Receive Webhook (Signature-Required Only)

For signature-required messages, your webhook receives the message event with signing UIP ID and audit trail reference
7

Determine Action & Complete

For signature-required messages: Use the audit_id to query the Audit API and determine whether the user signed or declined. Update your internal records and store the audit_id for compliance.

Best Practices

Clear Intent & Message

Use descriptive intent titles and clear message content. Recipients need to understand what action is required.

Appropriate Priority

Use correct priority levels. Reserve HIGH and EXTREME for urgent matters only. Most messages should use MEDIUM.

PDF Only for Attachments

Only PDF files are supported. Convert documents to PDF before uploading. Keep total size under 20MB.

Signature Expiry Dates

For signature-required messages, set realistic expiry dates (default: 7 days). Don’t exceed 3-month maximum.

Save Audit IDs

Always save audit_id from webhook responses for permanent proof, compliance, and legal verification.

Query Audit Trail

For signature-required messages: Use the audit_id to query the Audit API and determine whether the user signed or declined.

Authorizations

Authorization
string
header
required

Use your UIP API key as a bearer token

Body

multipart/form-data
intent
string
required

Description of why you're sending the message. Shown to the user in the UIP app as the message subject/title.

message
string
required

The message content/body.
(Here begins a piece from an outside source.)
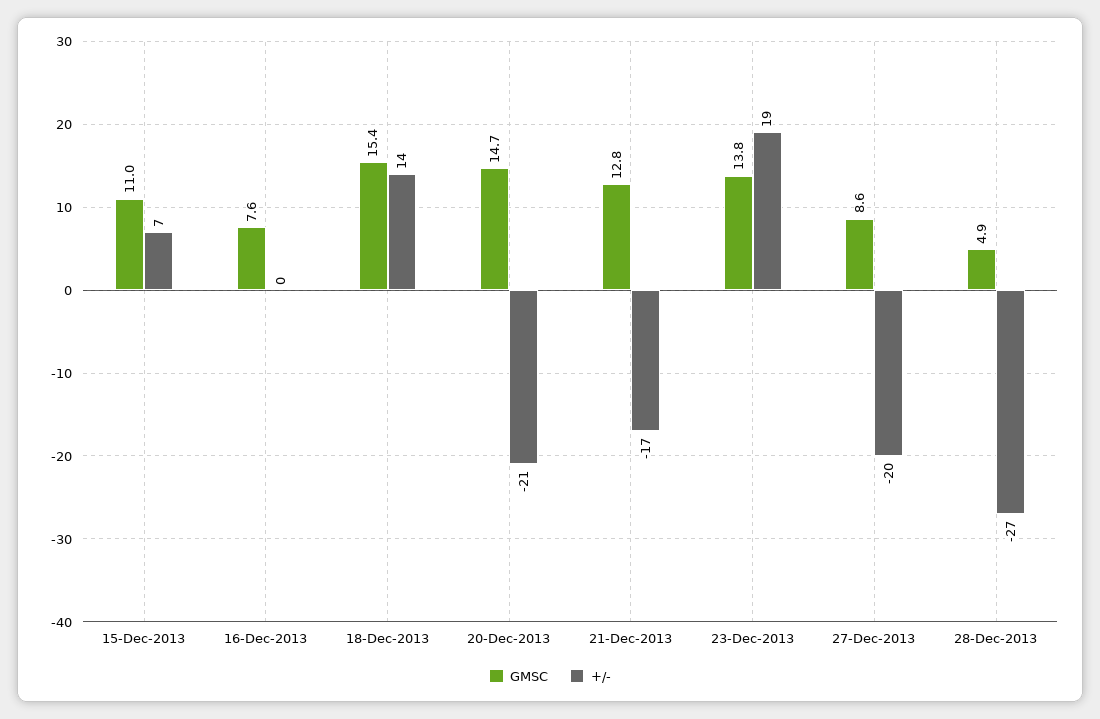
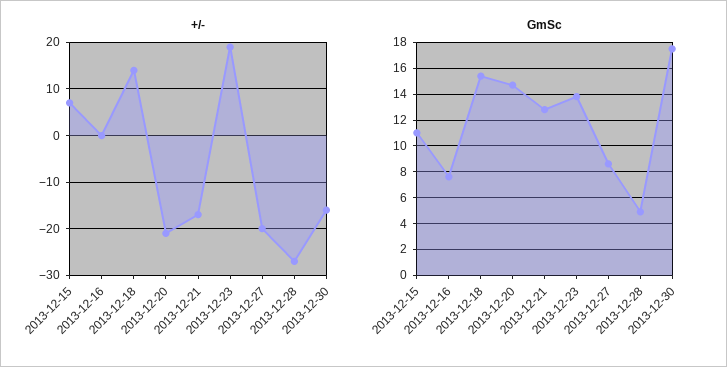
+/-, 2013-12-30: none -> -15
GMSC, 2013-12-30: none -> 17.5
This is the actual message text the recipient will read.

priority
enum<string>
required

Notification priority level that controls how the message appears to the user.

Available options:
LOW,
MEDIUM,
HIGH,
EXTREME
receiver_uip
string
required

The UIP ID of the message recipient. Must be a valid UIP user identifier.

signature_required
boolean
required

Flag indicating whether the recipient must sign the message.

signature_expiry
string<date-time>

Expiry date for signature requests in RFC3339 format. Only applies when signature_required is true. Defaults to 7 days from message creation. Maximum allowed: 3 months.

attachments
file

PDF file(s) to attach to the message. Format: PDF only. Size limit: 20MB combined for all attachments.

Response

200 - application/json

Message sent successfully

message_id
string
required

Unique message identifier. Save this ID to track message status and reference it in webhook handlers.